Just taking a step back from the problem:

1) Do you have a specific, measurable goal for your performance?
2) How big is the gap between your goal and where you are now?

On May 13, 2:43 pm, Sean Seefried <[email protected]> wrote:
> Hi all,
>
> I've got a question that I hope generates healthy debate and perhaps
> even a solution for me.  Without going into too much detail I'm
> working on a project in which we perform calculations on a large
> hierarchical data set. We haven't used the acts_as_tree or
> acts_as_nested plugins because each level in the hierarchy has a well
> defined role and various attributes that only fit at that level in the
> hierarchy. To give you a brief taste the hierarchy roughly goes: local
> government area, precinct, building type, consumption.
>
> For a given local government area the number of records contained in
> the entire hierarchy is about 80000, the bulk of them being
> consumption records (since they are the leaves of the hierarchy). A
> feature of the project is that one should be able to perform a
> projection of consumptions into the future. This is a fairly complex
> algorithm and involves looking at all 80000 records and combining them
> in various ways.
>
> This algorithm, naively written, has a huge database latency. The bulk
> of the time is spent querying and receiving results from the
> database.
>
> We have had some success in optimising various parts of the algorithm
> by performing less queries. A lot of the time this means that we pull
> the records out of the database and put them into some kind of look-up
> structure (a hash with a key equal to the attributes (plural) of
> interest in the model).  This allows us to do a kind of "in memory"

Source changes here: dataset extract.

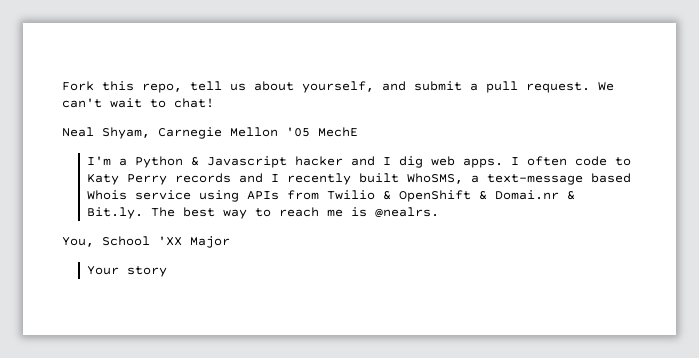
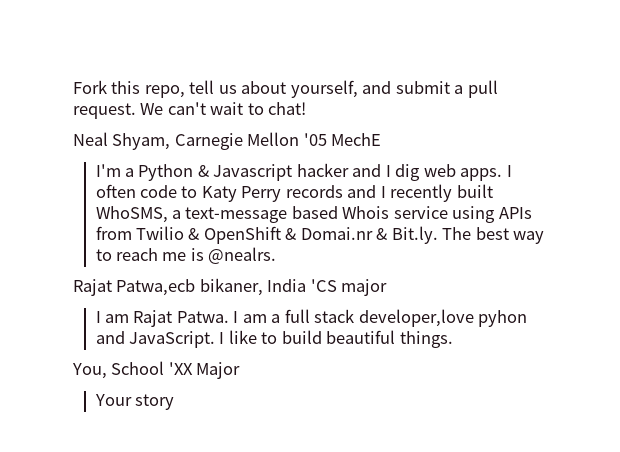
(440, 212) none -> [73,278,388,296] [95,309,528,327] [95,330,453,348] // Rajat Patwa,ecb bikaner, India 'CS major // I am Rajat Patwa. I am a full stack developer,love pyhon and JavaScript. I like to build beautiful things.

> query but, annoyingly, only on whatever we choose as the key for the
> hash. You can no longer perform general queries on the collection in
> memory. Basically we lose all the expressiveness/terseness of
> ActiveRecord.
>
> What we really want to be able to do is this:
>
> 1. We want to pull a large collection of objects from the database
> into memory
> 2. We want to be able to select subsets of these in-memory objects
> with a similar flexibility
>    to querying them using ActiveRecord
> 3. After having updated them in memory we want to be able to write
> them back to the database. I should metion that none of their unique
> keys will have changed. We want this to be some kind of bulk update.
>
> Some approaches that I've thought of but I don't think work:
> - Simply caching will not work because, as far as I know, this only
> works when you perform the same query twice. We are not doing this.
> We're querying the collection in many different ways.
> - This isn't really an issue to do with the kind of database.
> Switching over to CouchDB or an Object Database doesn't obviously
> solve our problem. The problem is that although we know in advance
> that all our queries will returns results that are a subset of the
> collection of 80000 objects we want to be able to perform many
> different sorts of queries returning many different subsets of the
> 80000 objects.  Having the objects all sitting in memory really seems
> to be the way to go.
> - We could also just create a class hierarchy that mirrors the
> hierarchy of the data and forget about ActiveRecord entirely. We could
> then just serialize this structure and write it to disk or a database.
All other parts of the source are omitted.